Directions | Whenever an image turns up, omit it and return the remaining data exactly.

[Itemized modification records]

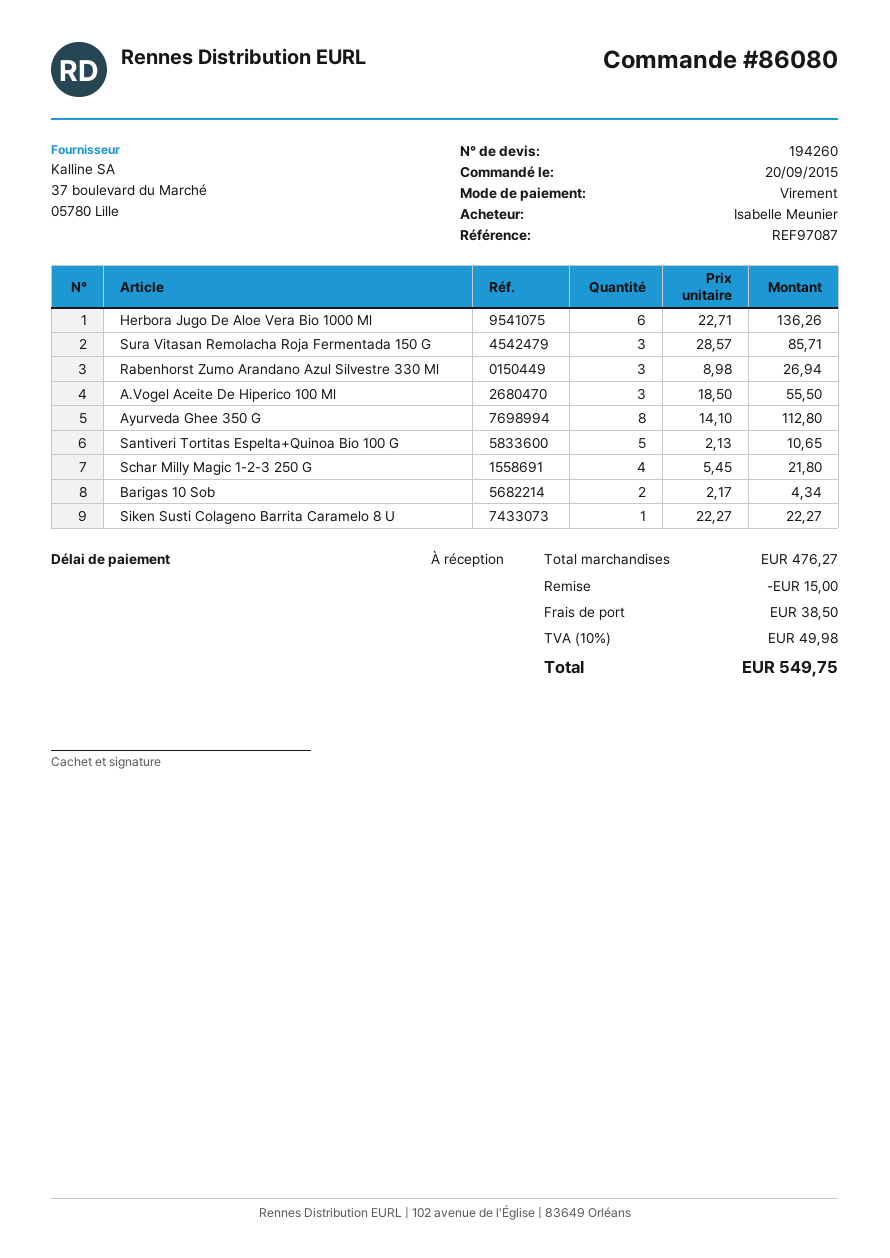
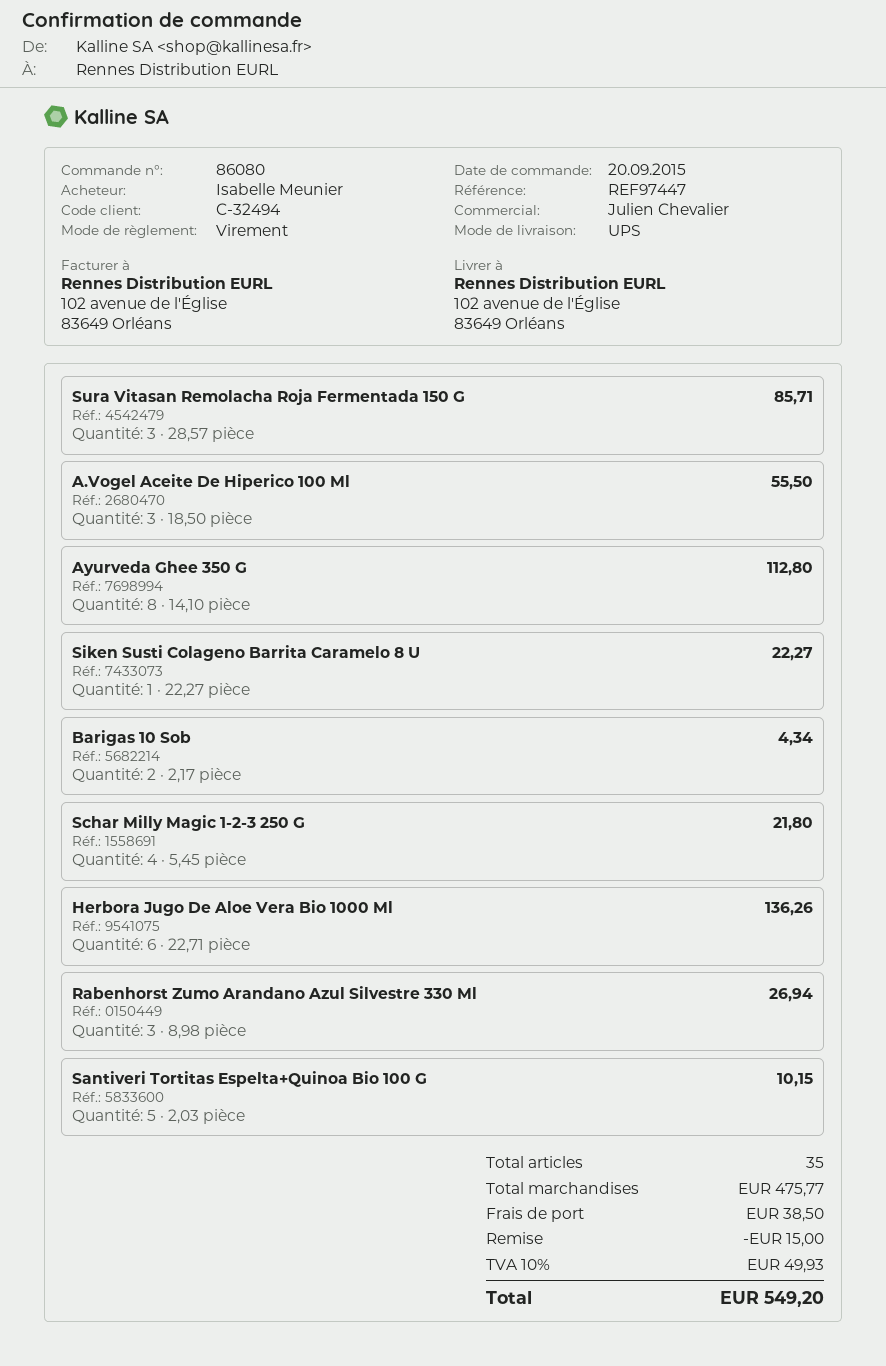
reference: REF97087 -> REF97447
Santiveri Tortitas Espelta+Quinoa Bio 100 G: 5 x 2.13 = 10.65 -> 5 x 2.03 = 10.15
subtotal: 476.27 -> 475.77
tax: 10% = 49.98 -> 10% = 49.93
total: 549.75 -> 549.20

Response below |
reference: REF97087 -> REF97447
Santiveri Tortitas Espelta+Quinoa Bio 100 G: 5 x 2.13 = 10.65 -> 5 x 2.03 = 10.15
subtotal: 476.27 -> 475.77
tax: 10% = 49.98 -> 10% = 49.93
total: 549.75 -> 549.20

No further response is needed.